I sent an embarrassing email out to all students 3 years ago

Any books on how to get over this feel?

Will it come back to haunt me?

Hard to say without knowing what actually happened OP

I sent my manifesto out to students 3 years ago and I still regret it.

Pretty sure that's why the security guards always looked at me weird!

you fucked up. might as well share it here too

This. If it's a "manifesto" it's bound to be delightfully autistic

>in the shower
>suddenly an embarrassing memory of something I did years ago

It never goes away.

summarize the manifesto, please

Do you get the same moment of cringe-spasm?

It was akin to the Unabomber manifesto except I replaced the calling of violence with non-violent resistance in the spirit of Gandhi.

>trying to fall asleep
>embarrassing memory emerges
Fug

Now THATS autistic. How many pages? Whag did the students say about it?
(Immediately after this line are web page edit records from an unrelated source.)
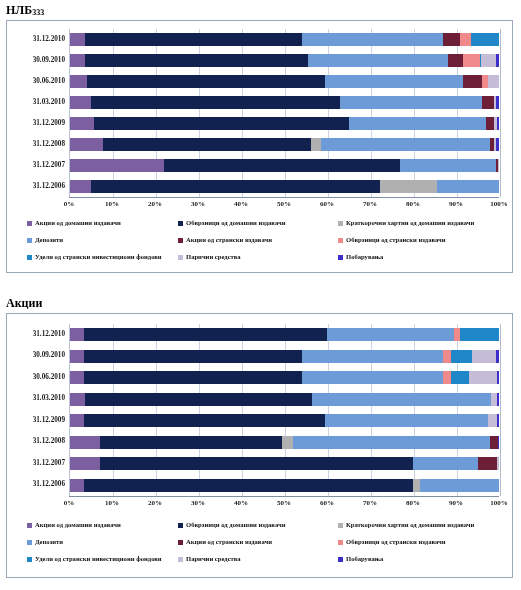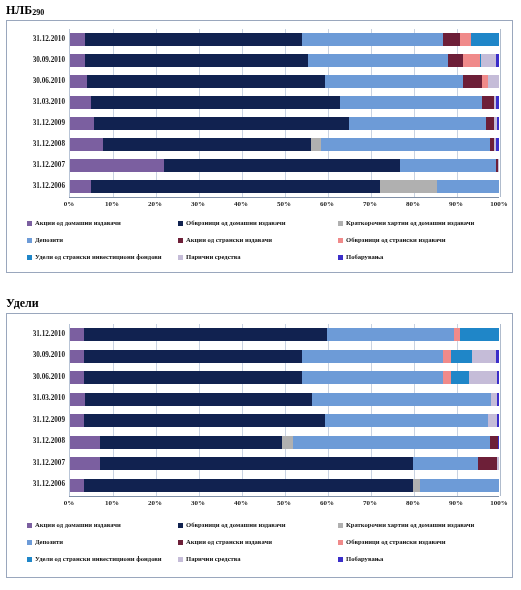--- a/index.html
+++ b/index.html
@@ -148,21 +148,21 @@
     line-height: 8px;
   }
 </style>
 </head>
 <body>
 
 <div class="page">
 
   <div class="section" id="section-1" style="top:2px;">
     <div class="chart-title">
-      <span>НЛБ</span><sub>290</sub>
+      <span>НЛБ</span><sub>333</sub>
     </div>
     <div class="chart-box c1">
       <div class="ylabels" id="ylabels-1" style="left: 0px; top: 0px; width: 58px; height: 176px;">
           <div class="ylabel" style="top: 13.5px; width: 58px;">31.12.2010</div>
           <div class="ylabel" style="top: 34.5px; width: 58px;">30.09.2010</div>
           <div class="ylabel" style="top: 55.5px; width: 58px;">30.06.2010</div>
           <div class="ylabel" style="top: 76.5px; width: 58px;">31.03.2010</div>
           <div class="ylabel" style="top: 97.5px; width: 58px;">31.12.2009</div>
           <div class="ylabel" style="top: 118.5px; width: 58px;">31.12.2008</div>
           <div class="ylabel" style="top: 139.5px; width: 58px;">31.12.2007</div>
@@ -294,21 +294,21 @@
           <div class="legend-item" style="left: 323px; top: 34px;">
             <span class="legend-swatch" style="background: rgb(59, 46, 201);"></span>
             <span class="legend-text">Побарувања</span>
           </div>
         </div>
     </div>
   </div>
 
   <div class="section" id="section-2" style="top:295px;">
     <div class="chart-title">
-      <span>Удели</span><sub></sub>
+      <span>Акции</span><sub></sub>
     </div>
     <div class="chart-box c2">
       <div class="ylabels" id="ylabels-2" style="left: 0px; top: 0px; width: 58px; height: 182px;">
           <div class="ylabel" style="top: 15.75px; width: 58px;">31.12.2010</div>
           <div class="ylabel" style="top: 37.25px; width: 58px;">30.09.2010</div>
           <div class="ylabel" style="top: 58.75px; width: 58px;">30.06.2010</div>
           <div class="ylabel" style="top: 80.25px; width: 58px;">31.03.2010</div>
           <div class="ylabel" style="top: 101.75px; width: 58px;">31.12.2009</div>
           <div class="ylabel" style="top: 123.25px; width: 58px;">31.12.2008</div>
           <div class="ylabel" style="top: 144.75px; width: 58px;">31.12.2007</div>

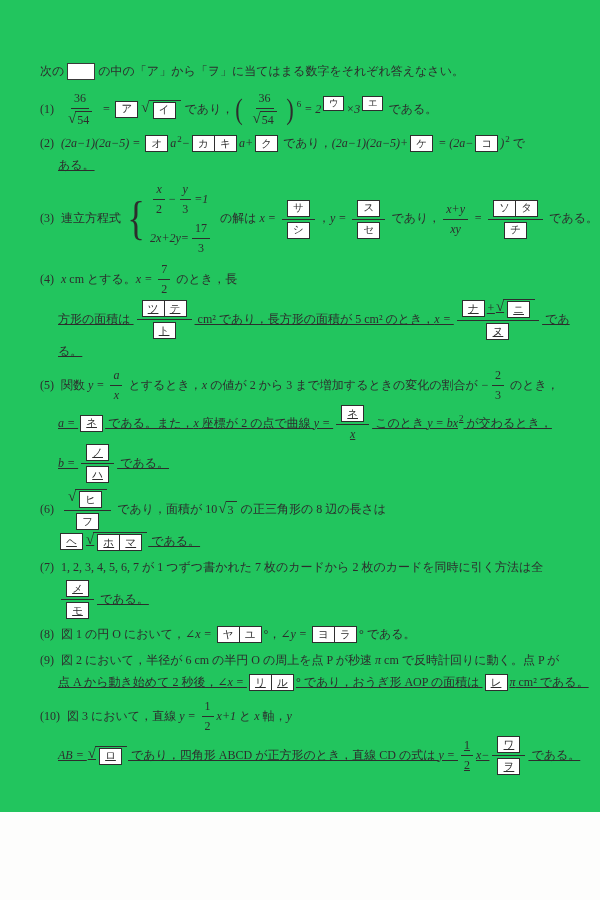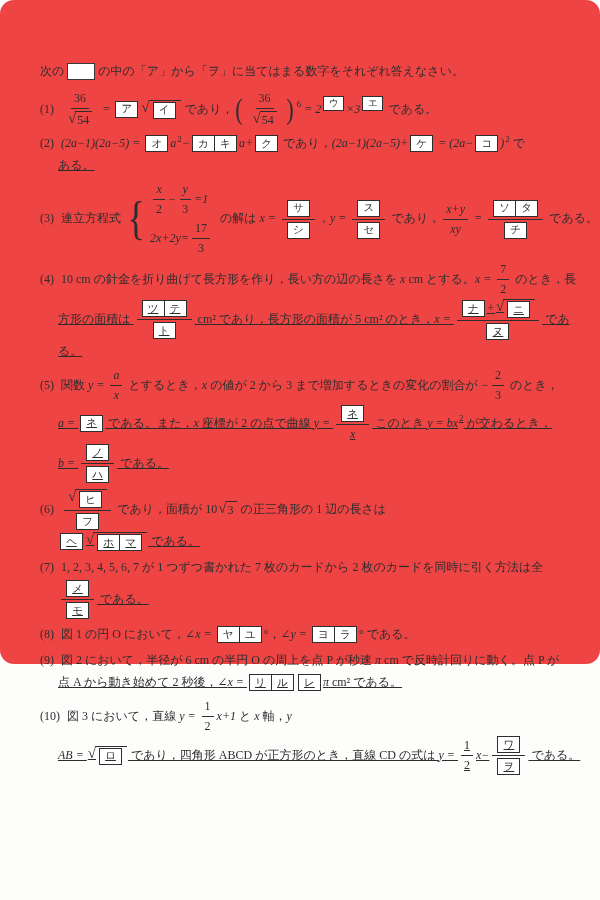--- a/index.html
+++ b/index.html
@@ -1,21 +1,21 @@
 <!DOCTYPE html>
 <html><head>
 <meta charset="utf-8">
 <style>
   html,body{margin:0;padding:0;}
   body{
     width:600px;height:900px;background:#fdfdfc;overflow:hidden;
     font-family:"Liberation Serif","DejaVu Serif",serif;
     color:#2d2d2d;font-size:12px;
   }
-  .page{width:600px;height:664px;position:relative;background:#ef4444;border-radius:14px;}
+  .page{width:600px;height:812px;position:relative;background:#22c55e;}
   .content{padding:60px 14px 0 40px;}
   .line{display:flex;align-items:center;flex-wrap:nowrap;min-height:21px;margin:1px 0;}
   .line.cont{padding-left:18px;text-decoration:underline;}
   .instr{margin-bottom:8px;}
   .problem{margin-bottom:5px;}
   .pnum{flex-shrink:0;margin-right:7px;white-space:pre;}
   .tx{white-space:pre;}
   .mi{font-style:italic;}
   
   .abox{
@@ -224,21 +224,20 @@
               <span class="den">
                 <span class="abox">チ</span>
               </span>
             </span>
             <span class="tx"> である。</span>
           </div>
         </div>
         <div class="problem">
           <div class="line">
             <span class="pnum">(4)</span>
-            <span class="tx">10 cm の針金を折り曲げて長方形を作り，長い方の辺の長さを </span>
             <span class="tx mi">x</span>
             <span class="tx"> cm とする。</span>
             <span class="tx mi">x = </span>
             <span class="frac">
               <span class="num">
                 <span class="tx">7</span>
               </span>
               <span class="den">
                 <span class="tx">2</span>
               </span>
@@ -357,21 +356,21 @@
                 <span class="abox">フ</span>
               </span>
             </span>
             <span class="tx"> であり，面積が 10</span>
             <span class="sqrt">
               <span class="rsign">√</span>
               <span class="rbody">
                 <span class="tx">3</span>
               </span>
             </span>
-            <span class="tx"> の正三角形の 1 辺の長さは</span>
+            <span class="tx"> の正三角形の 8 辺の長さは</span>
           </div>
           <div class="line cont">
             <span class="abox">ヘ</span>
             <span class="sqrt">
               <span class="rsign">√</span>
               <span class="rbody">
                 <span class="abox2">
                   <span class="cell">ホ</span>
                   <span class="cell c2">マ</span>
                 </span>
@@ -422,20 +421,21 @@
             <span class="tx mi">π</span>
             <span class="tx"> cm で反時計回りに動く。点 P が</span>
           </div>
           <div class="line cont">
             <span class="tx">点 A から動き始めて 2 秒後，∠</span>
             <span class="tx mi">x = </span>
             <span class="abox2">
               <span class="cell">リ</span>
               <span class="cell c2">ル</span>
             </span>
+            <span class="tx">° であり，おうぎ形 AOP の面積は </span>
             <span class="abox">レ</span>
             <span class="tx mi">π</span>
             <span class="tx"> cm² である。</span>
           </div>
         </div>
         <div class="problem">
           <div class="line">
             <span class="pnum">(10)</span>
             <span class="tx">図 3 において，直線 </span>
             <span class="tx mi">y = </span>

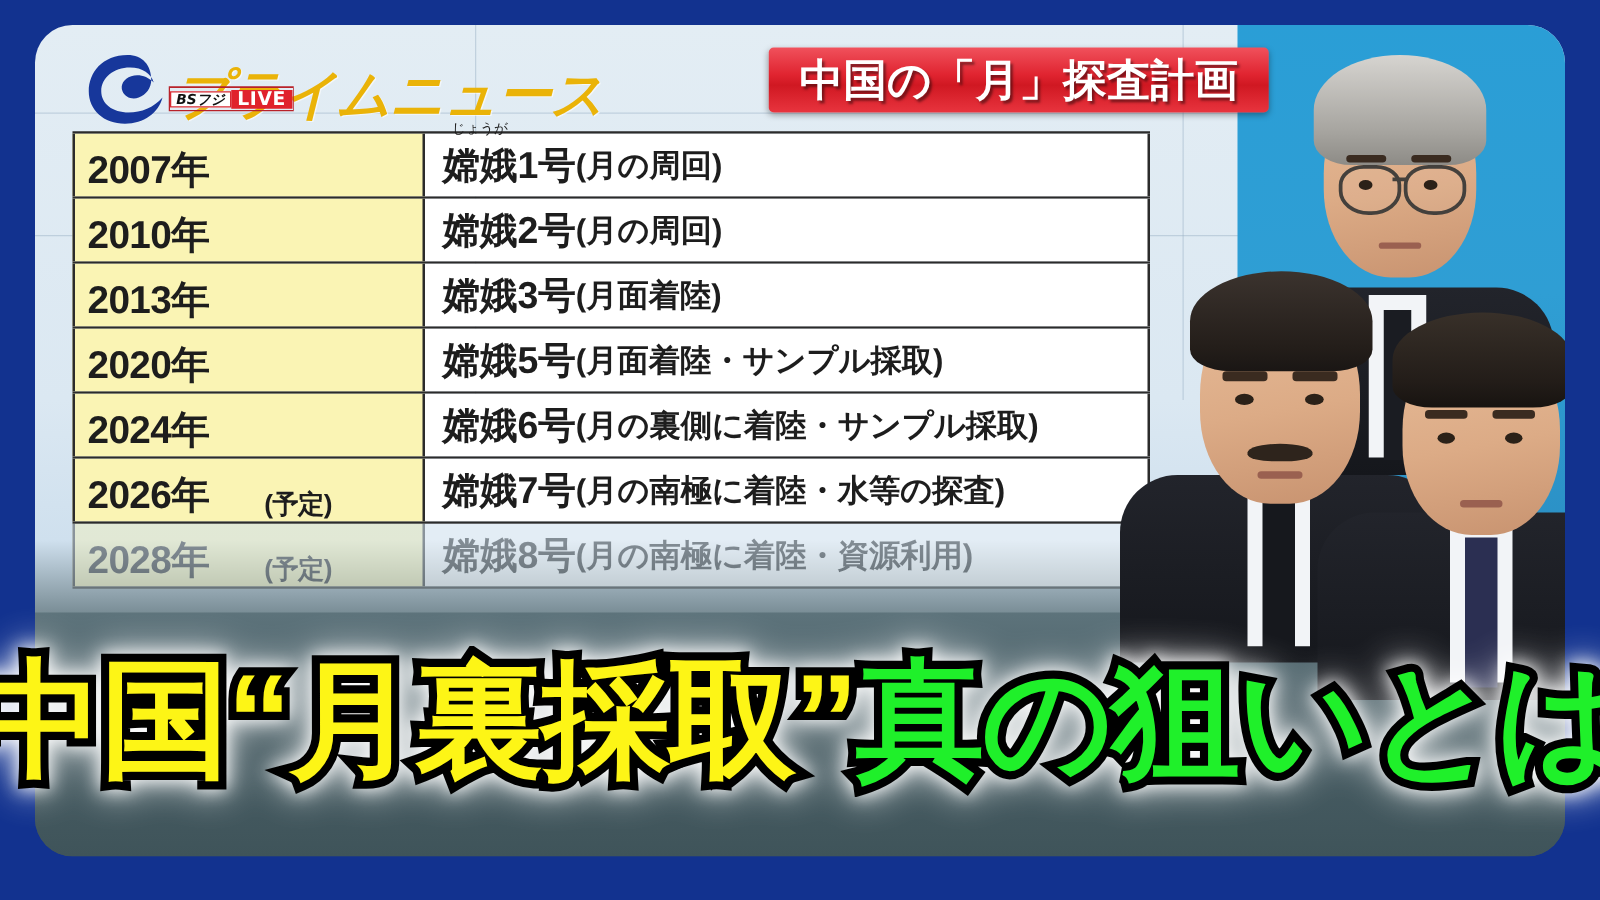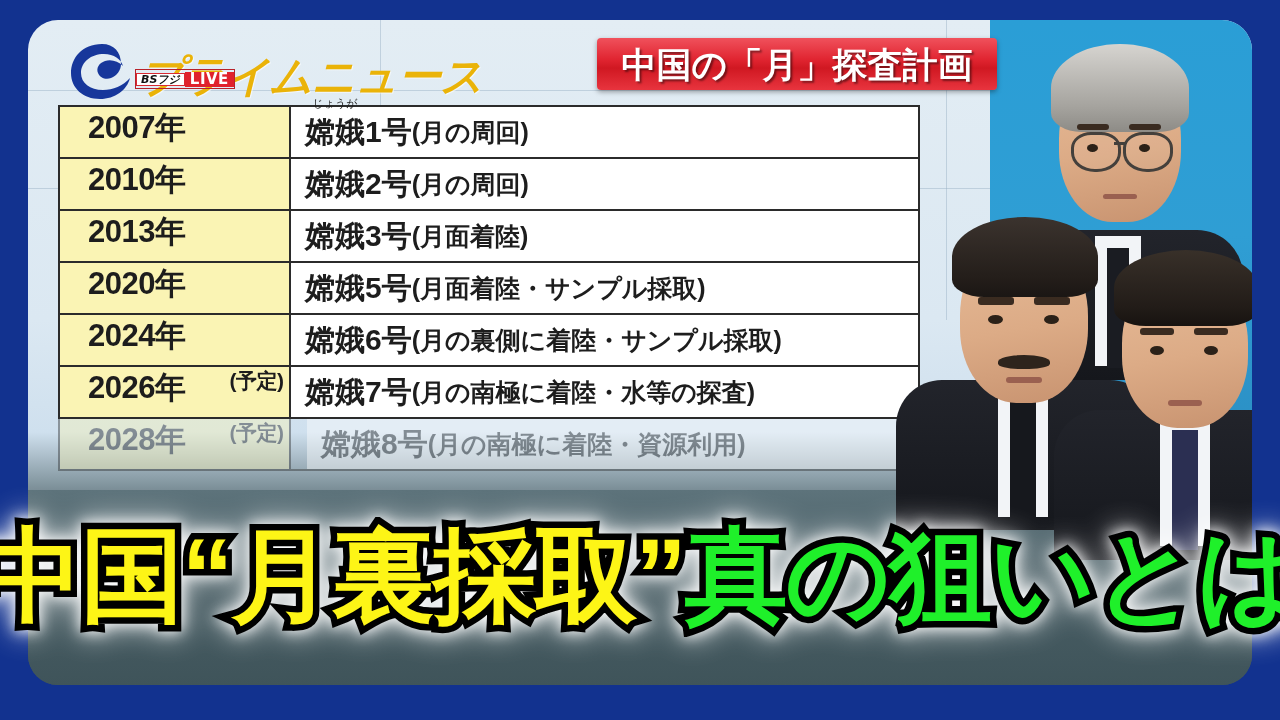--- a/index.html
+++ b/index.html
@@ -126,21 +126,21 @@
     padding: 0 5px;
     display: flex;
     align-items: center;
     line-height: 1;
     letter-spacing: 0.5px;
   }
 
   
   .title-banner {
     position: absolute;
-    left: 597px;
+    left: 615px;
     top: 38px;
     width: 400px;
     height: 52px;
     border-radius: 4px;
     background: linear-gradient(180deg,#f0515c 0%, #e02430 42%, #d01822 58%, #e8343e 100%);
     box-shadow: 0 2px 5px rgba(0,0,0,0.35);
     display: flex;
     align-items: center;
     justify-content: center;
     z-index: 8;
@@ -164,27 +164,27 @@
     z-index: 5;
     border-collapse: collapse;
     border-top: 2px solid #2b2b2b;
   }
   .trow {
     display: flex;
     height: 50px;
     border-bottom: 2px solid #2b2b2b;
   }
   .cell-year {
-    width: 233px;
+    width: 282px;
     background: #faf4b4;
     border-left: 2px solid #2b2b2b;
     border-right: 2px solid #2b2b2b;
     display: flex;
-    align-items: flex-start;
-    padding-left: 28px;
+    align-items: flex-end;
+    padding-left: 10px;
     box-sizing: border-box;
     font-size: 31px;
     font-weight: 700;
     color: #1d1d1d;
     letter-spacing: -0.5px;
     white-space: nowrap;
   }
   .cell-year .note {
     font-size: 21px;
     font-weight: 700;
@@ -219,21 +219,20 @@
     width: 100%;
     text-align: center;
     font-size: 11px;
     font-weight: 400;
     line-height: 1;
     color: #1d1d1d;
   }
   
   .trow.faded {
     opacity: 0.42;
-    gap: 16px;
   }
 
   
   .people { position: absolute; inset: 0; z-index: 7; pointer-events: none; }
   .person { position: absolute; }
   .head {
     position: absolute;
     border-radius: 48% 48% 44% 44%;
     background: linear-gradient(170deg,#e8bd9a 0%, #dcab86 55%, #c89370 100%);
   }

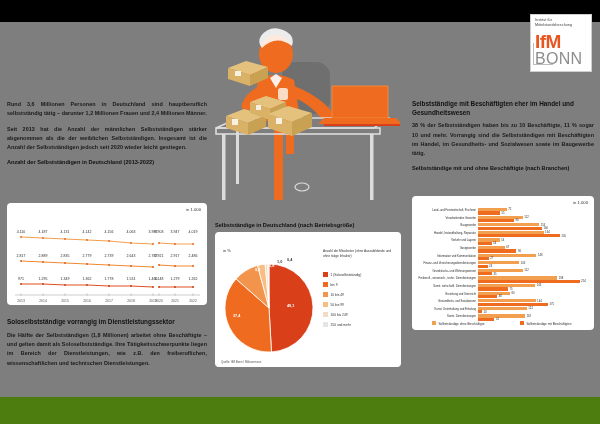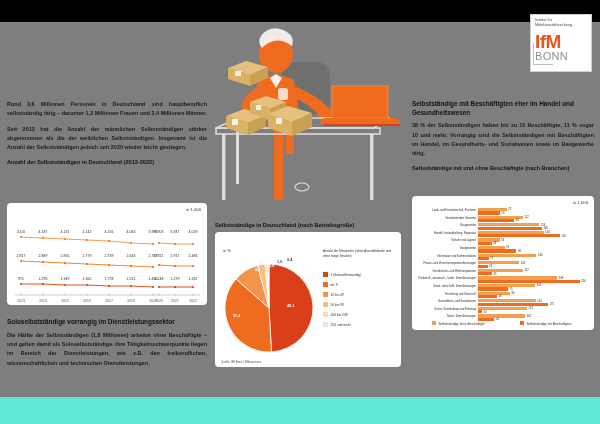--- a/index.html
+++ b/index.html
@@ -1,30 +1,30 @@
 <!DOCTYPE html>
 <html><head>
 <meta charset="utf-8">
 <style>
   * { box-sizing: border-box; margin:0; padding:0; }
   html,body { width:600px; height:424px; background:#000; overflow:hidden; }
   body { font-family:"Liberation Sans", sans-serif; }
 
-  #poster { position:relative; width:600px; height:424px; background:#5eead4; }
+  #poster { position:relative; width:600px; height:424px; background:#4d7c0f; }
 
   
   .grey-band { position:absolute; left:0; top:22px; width:600px; height:375px; background:#7e7e7e; }
   .white-top { position:absolute; left:0; top:0; width:600px; height:22px; background:#000; }
 
   
   .logo { position:absolute; right:8px; top:14px; width:62px; height:58px; background:#fff;
           border:1px solid #cfcfcf; padding:3px 4px; }
   .logo .l1 { font-size:3.6px; color:#3a3a3a; line-height:1.35; letter-spacing:.1px; }
   .logo .ifm { font-size:19px; font-weight:bold; color:#e8551f; line-height:.95; margin-top:5px; letter-spacing:-.5px;}
-  .logo .bonn { font-size:11px; color:#8d8d8d; line-height:1; letter-spacing:.3px; }
+  .logo .bonn { font-size:16px; color:#8d8d8d; line-height:1; letter-spacing:.3px; }
   .logo .corner { position:absolute; left:2px; bottom:6px; width:1px; height:22px; background:#bdbdbd; }
   .logo .corner2 { position:absolute; left:2px; bottom:6px; width:20px; height:1px; background:#bdbdbd; }
 
   
   .col-l { position:absolute; left:7px; top:100px; width:200px; }
   .col-r { position:absolute; left:412px; top:100px; width:182px; }
 
   .para { font-size:5.4px; color:#1a1a1a; line-height:1.72; text-align:justify; font-weight:bold; letter-spacing:.05px;}
   .para + .para { margin-top:6px; }
   .head { font-size:6.4px; font-weight:bold; color:#111; line-height:1.35; margin-bottom:4px; }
We're going to need an excerpt to know just what we're dealing with, OP. Your diagnosis cannot be complete without it.

Seriously though, I doubt anyone really remembers--and if they do, it's likely just a quick nostalgic laugh before they forget again. I'm guessing that you're a professor, based on how you keep mentioning students, so 'll just say that some of my teachers most "embarrassing" moments are often things that I look back on fondly, and I certainly don't think any less of the teachers because of what happened.

>Early in middle school
>Wanted to be a standup comedian
>Had no friends
>Used to try and make friends by walking around to random groups and doing my "routine" which at that point largely consisted of just screaming in funny voices

lmao

I thought I was bad in middle school, holy fuck

>be me, 17yo
>have a crush for a girl
>she is nice to me, sometimes she hugs me and she definetel get my sense of humour

>be in class
>I want to get her attention
>sneak behind her and light a lighter in front of her face
>she gets scared and her bangs catch on fire

>3 days later
>with her at the school cafeteria
>don't know what to say
>tell her that she should eat less, and that she is getting fat
>pat her belly while saying this
>she starts crying
>never talked to her again

Fuck... how do I get rid of this feeling? I'm as appalled about what I've done as I was appalled 5 years ago. I just went into auto-pilot mode and proceeded to be the cringiest sperg I've ever seen.
Fuck.

sam hyde?

alpha as fuck, you should've gone harder.
find her name and address and try again bro

What made you stop?
Did you make friends later?

All this shit is great, user. To be honest, you're too good for. I mean this unironically. You would not have been fulfilled by her.

I unironically still think about her to this day.
Whenever I have to be productive I'll just say to myself that I'm doing for her (literally).

Someday I'll leave my nest and contact her again, but that day is not today.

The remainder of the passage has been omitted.